- _EXERCISE PROMPT_
Note each line in the data below that holds "test", and copy it.

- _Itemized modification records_
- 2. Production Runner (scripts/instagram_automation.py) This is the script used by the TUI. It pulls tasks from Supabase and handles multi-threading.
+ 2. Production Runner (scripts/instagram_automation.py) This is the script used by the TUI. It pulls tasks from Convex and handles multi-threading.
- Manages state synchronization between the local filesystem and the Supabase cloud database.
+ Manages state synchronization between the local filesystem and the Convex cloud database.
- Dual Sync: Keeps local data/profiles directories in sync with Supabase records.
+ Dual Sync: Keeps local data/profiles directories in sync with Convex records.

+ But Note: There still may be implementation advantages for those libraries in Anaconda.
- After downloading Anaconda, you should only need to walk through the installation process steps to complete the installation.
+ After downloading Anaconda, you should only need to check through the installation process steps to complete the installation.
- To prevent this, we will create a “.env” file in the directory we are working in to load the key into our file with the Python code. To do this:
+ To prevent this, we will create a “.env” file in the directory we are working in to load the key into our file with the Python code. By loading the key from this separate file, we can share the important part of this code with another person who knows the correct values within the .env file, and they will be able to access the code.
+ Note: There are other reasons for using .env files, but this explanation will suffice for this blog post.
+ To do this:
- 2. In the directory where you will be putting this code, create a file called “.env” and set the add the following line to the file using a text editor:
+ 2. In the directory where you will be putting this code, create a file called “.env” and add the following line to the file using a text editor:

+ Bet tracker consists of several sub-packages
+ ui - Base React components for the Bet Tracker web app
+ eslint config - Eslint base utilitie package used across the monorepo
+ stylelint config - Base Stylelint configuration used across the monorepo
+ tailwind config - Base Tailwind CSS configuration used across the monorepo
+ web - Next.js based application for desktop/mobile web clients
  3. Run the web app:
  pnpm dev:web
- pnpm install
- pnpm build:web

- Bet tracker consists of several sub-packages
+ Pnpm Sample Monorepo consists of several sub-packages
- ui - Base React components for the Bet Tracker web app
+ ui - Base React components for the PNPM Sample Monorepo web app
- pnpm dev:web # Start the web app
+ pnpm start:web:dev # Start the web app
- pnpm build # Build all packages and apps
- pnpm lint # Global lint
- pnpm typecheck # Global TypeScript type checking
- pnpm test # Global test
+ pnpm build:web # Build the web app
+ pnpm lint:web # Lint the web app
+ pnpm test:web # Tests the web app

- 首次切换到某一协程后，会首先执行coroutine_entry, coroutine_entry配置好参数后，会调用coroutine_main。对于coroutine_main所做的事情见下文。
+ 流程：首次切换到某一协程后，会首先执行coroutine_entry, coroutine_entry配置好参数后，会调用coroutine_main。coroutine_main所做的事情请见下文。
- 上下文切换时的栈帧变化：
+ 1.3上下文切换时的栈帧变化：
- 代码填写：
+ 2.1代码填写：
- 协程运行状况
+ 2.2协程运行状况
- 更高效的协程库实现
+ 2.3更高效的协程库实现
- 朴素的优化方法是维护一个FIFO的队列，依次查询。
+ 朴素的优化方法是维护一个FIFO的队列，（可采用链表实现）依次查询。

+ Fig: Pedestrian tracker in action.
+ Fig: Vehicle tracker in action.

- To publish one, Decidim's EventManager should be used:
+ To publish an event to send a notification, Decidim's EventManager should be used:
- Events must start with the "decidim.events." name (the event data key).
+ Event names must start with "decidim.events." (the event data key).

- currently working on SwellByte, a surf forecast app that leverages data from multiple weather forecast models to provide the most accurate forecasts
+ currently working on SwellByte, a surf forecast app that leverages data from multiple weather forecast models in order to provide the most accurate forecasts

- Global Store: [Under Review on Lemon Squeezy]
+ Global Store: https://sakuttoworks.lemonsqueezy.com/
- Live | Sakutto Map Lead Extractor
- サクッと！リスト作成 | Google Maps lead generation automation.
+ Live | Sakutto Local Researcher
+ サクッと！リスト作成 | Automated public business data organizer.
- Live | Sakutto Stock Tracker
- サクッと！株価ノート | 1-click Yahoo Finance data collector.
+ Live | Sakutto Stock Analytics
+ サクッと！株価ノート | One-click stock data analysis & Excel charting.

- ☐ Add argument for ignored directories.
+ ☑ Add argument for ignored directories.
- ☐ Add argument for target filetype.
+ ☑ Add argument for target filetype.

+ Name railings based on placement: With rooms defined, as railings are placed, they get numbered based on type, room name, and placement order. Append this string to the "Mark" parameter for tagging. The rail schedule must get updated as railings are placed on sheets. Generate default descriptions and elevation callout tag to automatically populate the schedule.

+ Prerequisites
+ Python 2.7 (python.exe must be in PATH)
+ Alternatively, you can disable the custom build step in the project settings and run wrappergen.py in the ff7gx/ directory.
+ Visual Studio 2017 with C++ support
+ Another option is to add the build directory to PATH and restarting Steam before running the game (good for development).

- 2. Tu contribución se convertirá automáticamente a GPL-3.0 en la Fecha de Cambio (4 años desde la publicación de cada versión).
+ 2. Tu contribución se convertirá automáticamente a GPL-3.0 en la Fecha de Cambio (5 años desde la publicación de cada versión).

- _WRITTEN RESPONSE_
- pnpm test # Global test
+ pnpm test:web # Tests the web app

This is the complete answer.